“Salah satu yang aku syukuri adalah saat aku masih dapat melihat senyuman orang-orang di sekitarku.”
Sabtu, 27 Mei 2006, pukul 05.53 menjadi hari yang penuh luka di tempatku. Hari yang sangat memilukan. Berjalan tertatih meninggalkan kediaman ketempat aman dengan bekal seadanya. Berkumpul bersama orang-orang baru dengan wajah yang pucat dan tak sedikit dengan luka yang parah. Menyaksikan tangisan anak kecil yang ketakutan, remaja selamat yang hilir mudik mengendai kendaraan yang masih berfungsi baik membawa orang dengan luka yang parah, menyaksikan si sakit yang terkulai lemas menunggu antrian untuk dibawa ke rumah sakit, orang tua sibuk dengan keluarga masing-masing dan sebagian membantu merawat luka dengan obat-obatan tersisa dari reruntuhan.
Sedang yang kulakukan hanya menenangkan kedua adikku yang masih terdiam pucat. Menunggu dan hanya menunggu terdiam di jalan-jalan tepian sawah. Goncangan demi goncangan masih terasa, keras kemudian lemah kembali keras melemah begitu seterusnya. Hingga matahari meredup masing-masing memilih untuk kembali ke desa mereka. Bermalam beratapkan dedaunan diantara gelap dan derasnya hujan.
Beberapa hari kami bertahan dengan persediaan yang masih tersisa. Sampai pada saat kakak-kakak relawan PMI dari Surabaya datang dan membangun posko di desa kami. Membagikan logistik untuk masing-masing kepala keluarga, menyediakan makan dan minum dua kali sehari, mengantarkan cek up si sakit, dan mengajak anak-anak bermain.

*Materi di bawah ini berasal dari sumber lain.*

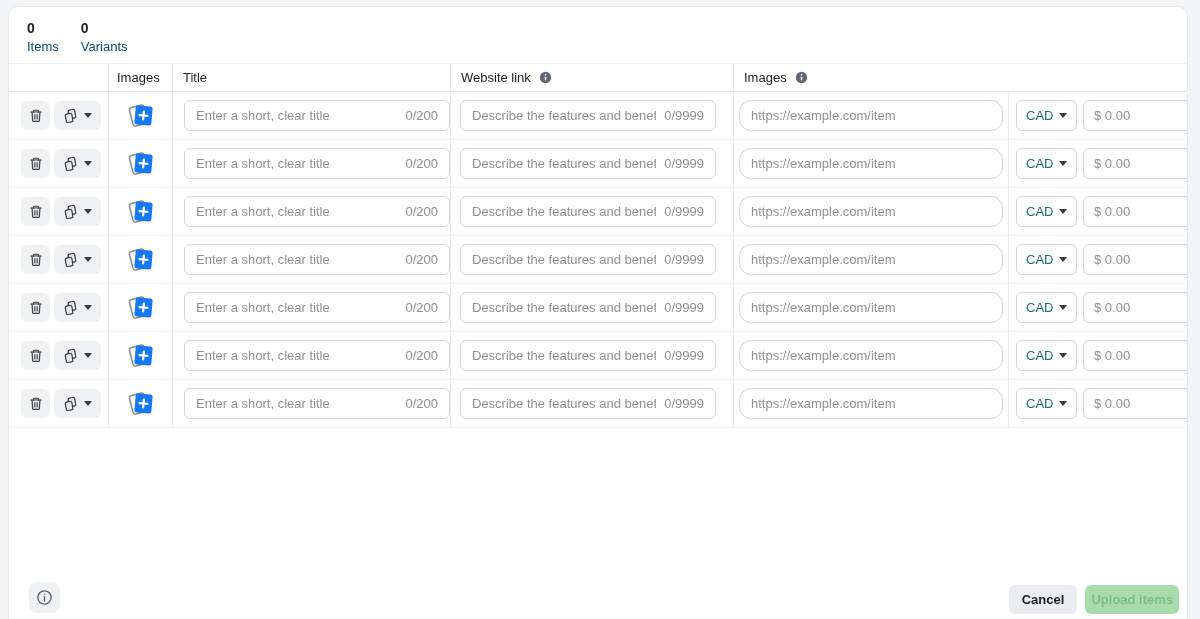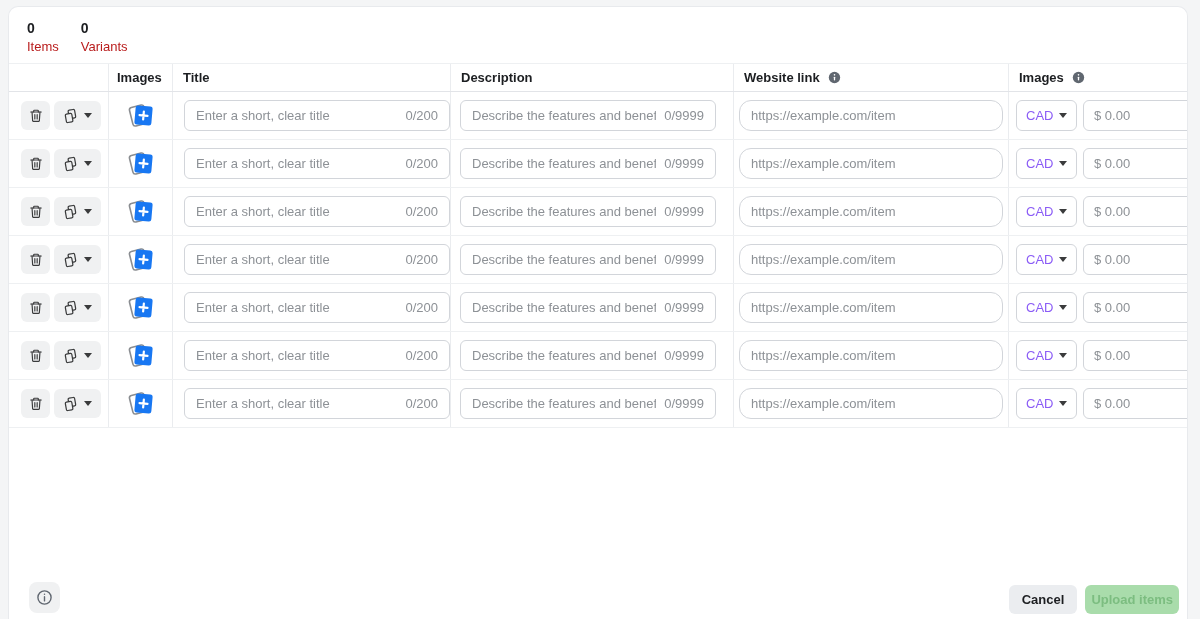--- a/index.html
+++ b/index.html
@@ -22,7 +22,7 @@
   
   .stats { display:flex; gap:22px; padding:13px 0 9px 18px; }
   .stat .num { font-size:14px; font-weight:bold; color:#1c1e21; line-height:16px; }
-  .stat .lbl { font-size:13px; color:#b91c1c; margin-top:3px; line-height:15px; }
+  .stat .lbl { font-size:13px; color:#0c4a6e; margin-top:3px; line-height:15px; }
 
   
   .grid { display:grid; grid-template-columns:100px 64px 278px 283px 275px 1fr; }

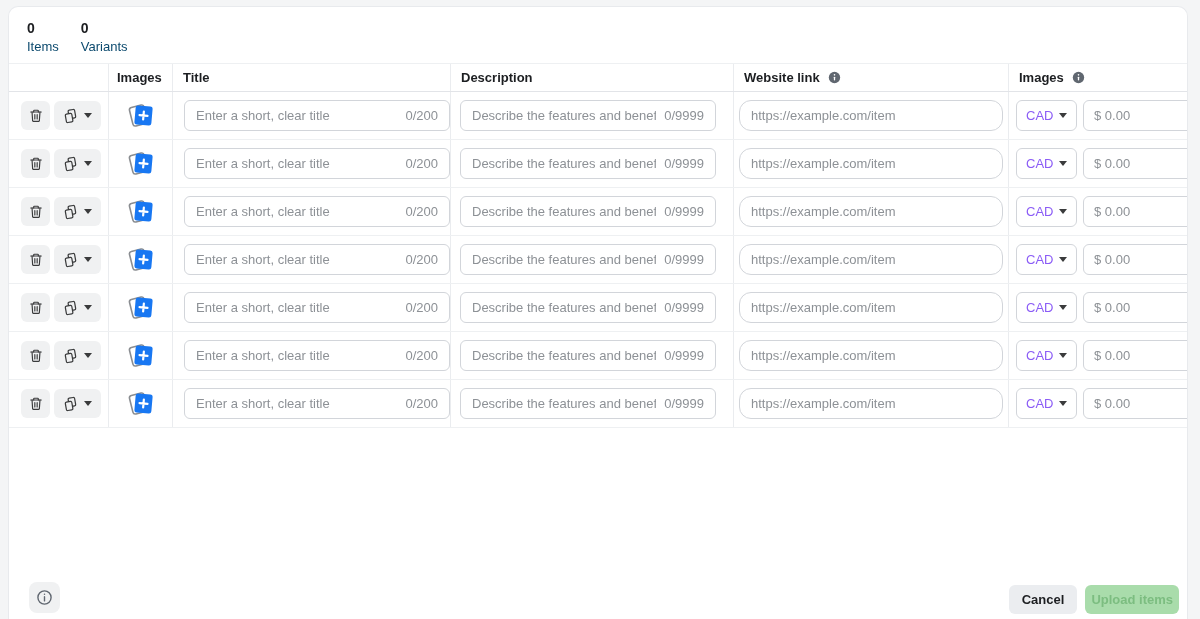--- a/index.html
+++ b/index.html
@@ -28,7 +28,7 @@
   .grid { display:grid; grid-template-columns:100px 64px 278px 283px 275px 1fr; }
   .thead { border-top:1px solid #eef0f2; border-bottom:1px solid #e2e4e8; height:29px; }
   .th {
-    font-size:13px; font-weight:bold; color:#1c1e21;
+    font-size:13px; font-weight:normal; color:#1c1e21;
     display:flex; align-items:center; gap:8px;
     padding-left:10px; height:100%;
   }

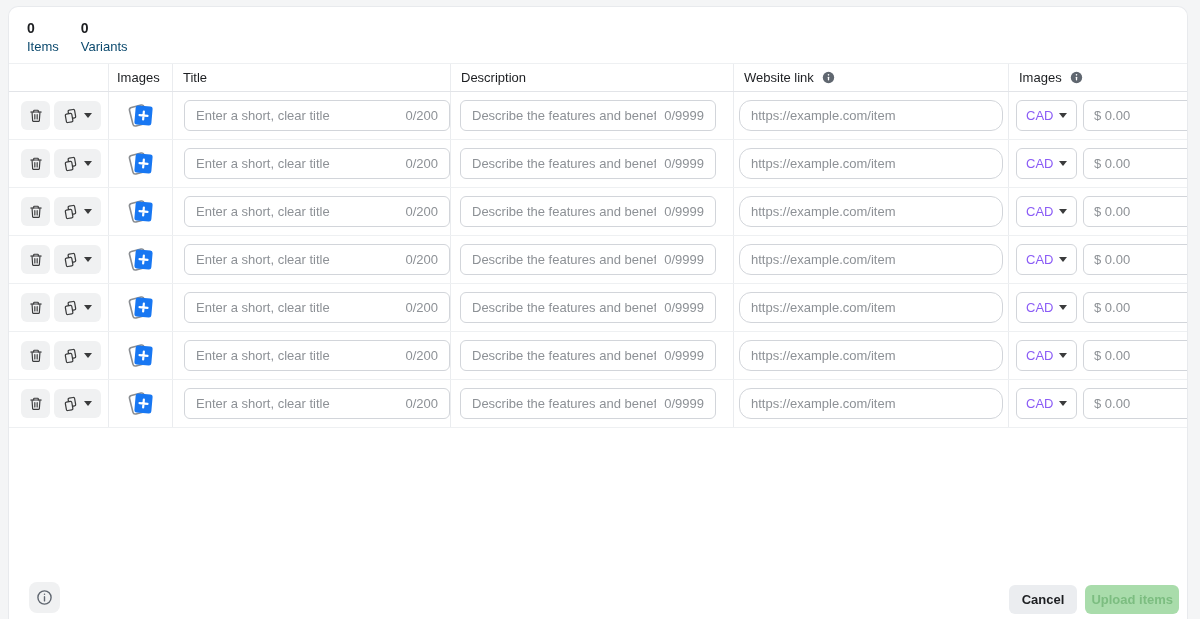--- a/index.html
+++ b/index.html
@@ -116,7 +116,6 @@
     <div class="th cdiv"></div>
     <div class="th cdiv images-h">Images</div>
     <div class="th cdiv">Title</div>
-    <div class="th cdiv">Description</div>
     <div class="th cdiv">
       <span>Website link</span>
       <span style="display:flex;">

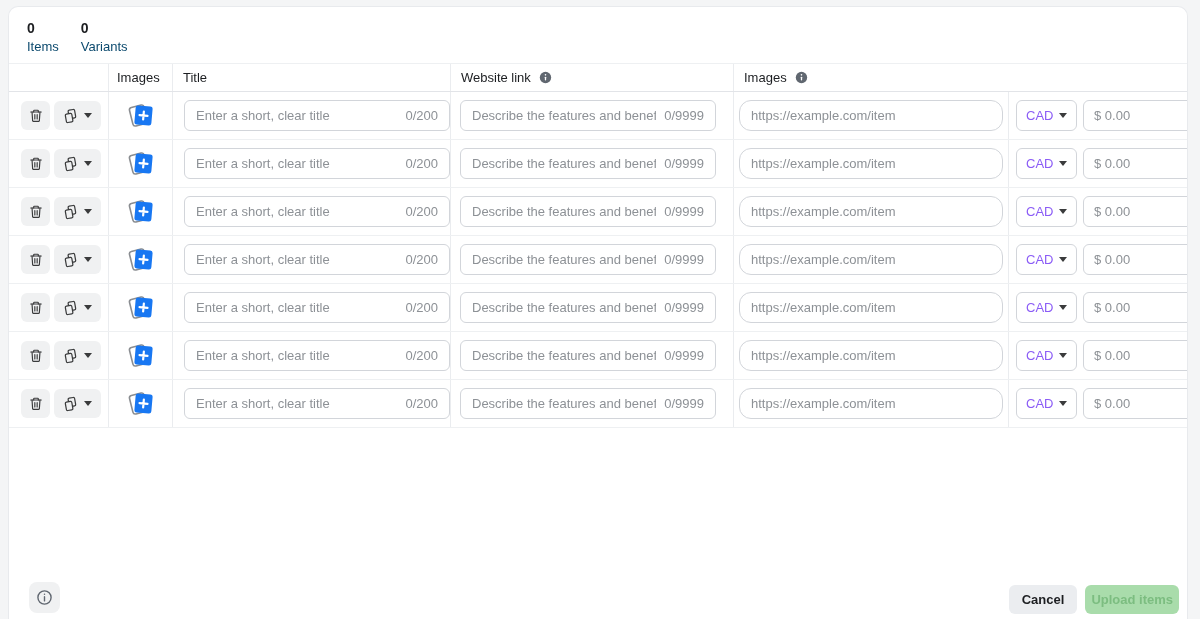--- a/index.html
+++ b/index.html
@@ -60,7 +60,7 @@
 
   .price-cell { padding-left:7px; gap:6px; }
   .currency-select { width:61px; padding:0 9px; justify-content:space-between; cursor:pointer; flex:none; }
-  .currency-label { font-size:13px; color:#8b5cf6; }
+  .currency-label { font-size:13px; color:#0f766e; }
   .price-field { width:140px; flex:none; padding:0 10px; }
 
   .caret {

Berminggu-minggu aku beraktifitas bersama mereka, banyak ilmu dan banyak cerita yang terbagi membuat sejenak terlupa yang terjadi sebelumnya. Awalnya yang aku pahami tentang PMI hanya mengobati yang terluka dan menyadarkan yang pingsan saja, seperti yang dilakukan anak PMR. Ternyata aku salah, banyak peran mereka untuk membuat orang lain tersenyum. Sejak saat itu dimana aku menyadari ketulusan kakak-kakak relawan menjadikanku ingin menjadi seperti mereka. Aktif di dunia kepalangmerahan. Menjadi berarti.
Telah delapan tahun sampai 46 hari kedepan, bencana yang meluluhlantahkan bagian dari cintaku berlalu. Selama itu pula aku berada di perantauan. Kini, aku telah bergabung dengan KSR PMI Unit UPI sejak lima tahun yang lalu. Diawali dengan diklatsar dan diklanjut yang berisi penggemblengan mental dan fisik, juga pemantapan materi menjadi momen yang berkesan menyambut kehadiranku. Rangkaian kegiatan dari BABAK VI dan BABAK VII yang aku ikuti memberikanku segores kisah (Dordar road show fakultas dan kampus daerah yang sempat dihadiri Pak JK, berbagi ceria dan baksos untuk anak panti se-Bandung raya, dan bertemu keluarga KSR perti se-Jabar).
Kegitan lain yang menjadikanku ingin semakin berarti adalah saat bersama KSR Cabang dan pengurus PMI kota Bandung dalam pelatihan tanggap darurat bencana di Pangandaran, pelatihan menejemen penanggulangan bencana di Ponorogo, GALAKSI, DORDAR, terjun langsung menjadi relawan di DU saat terjadi bencana, saat memperjuangkan RUU kepalang merahan bersama rekan lainnya dan kegiatan pengabdian lainnya.
Banyak agenda yang telah aku lewati, banyak saudara baru dari berbagai suku, banyak kota telah aku kunjungi, dan yang pasti banyak ilmu yang harus terus aku aplikasikan. Sampai kini tujuanku masih sama “menjadi berarti”. Ketika aku mulai lelah dengan jalan yang telah kupilih ini, jejak duka yang pernah teralami dan ketulusan kakak relawan yang bahkan sampai sekarang membuatku berdiri dengan senyuman selalu berhasil membuatku kembali berlari.